Необходимо для счастья
Шрифт:
Ушли мы. В лесу наткнулись еще на трех наших беглых, капитана и двух солдат. Стало нас семеро. У них было два пистолета. Решили идти прямо к фронту, домой. Шли два дня, нарвались на немцев, потекли назад и попали прямо к партизанам. Они услыхали выстрелы и подумали, что немцы на ихний склад напали: рядом-то деревня была, а там у партизан хранился запас колбасы и крупы. Немцев, которые за нами гнались, они расколотили, продукты взяли, нас привели в отряд.
Горы, лес. Дали нам отдельную палатку, оба пистолета отобрали, покормили, а потом в штаб на допрос. Допросили и опять в палатку. Неделю ничего не делаем, лежим, кормят хорошо, а часового от палатки не убирают. Потом разбили по разным взводам, дали немецкие автоматы, обмундирование.

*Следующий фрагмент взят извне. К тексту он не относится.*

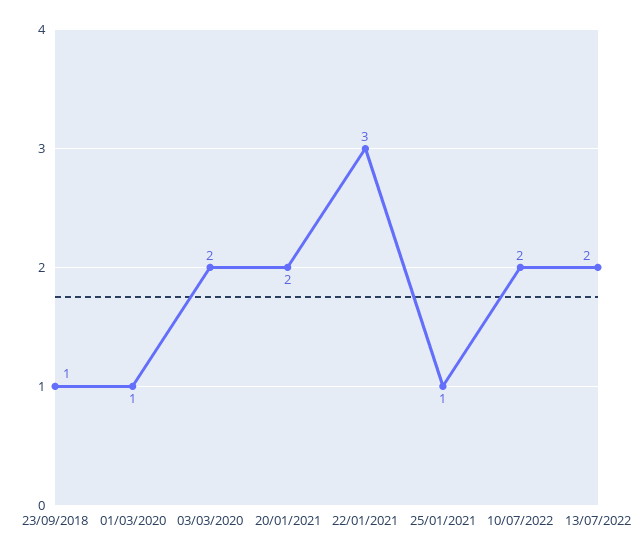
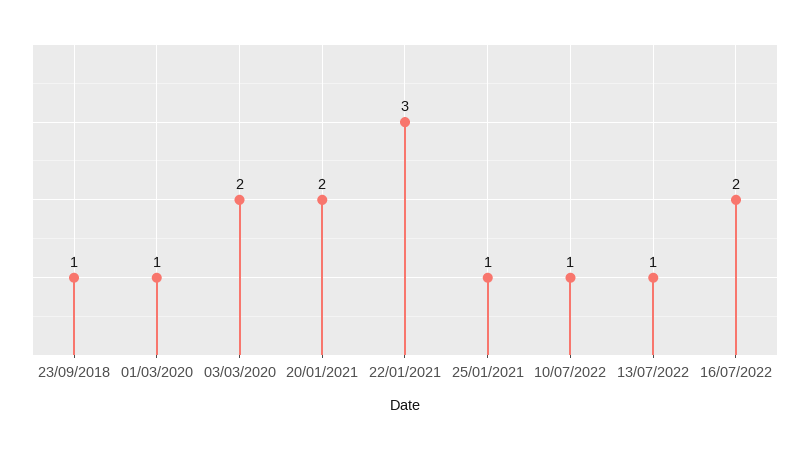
10/07/2022: 2 -> 1
13/07/2022: 2 -> 1
16/07/2022: none -> 2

Вот так, мотылек, стал я работать партизаном. А в плену пробыл целый год, с ноября
Чехи люди хорошие, в деревнях и накормят и укроют, многие жители были связными. Отряд у нас назывался «Липа», а командиром был Плахта. Почти тыща человек, чехи и русские. И словаки еще. Чехов всех больше.
Да-а, погуляли мы по тем лесам и горам, повоевали, мотылек, фрицы, поди, и в могилах поеживаются. Я подрывником был, а потом в разведке. Разок живого полковника мы в отряд приволокли, со всеми штабными документами. Он в легковушке ехал, мотоциклисты охраняли. И охрана не спасла. А сколько мостов подорвали, поездов с военной техникой и солдатами, про то фашисты лучше знают.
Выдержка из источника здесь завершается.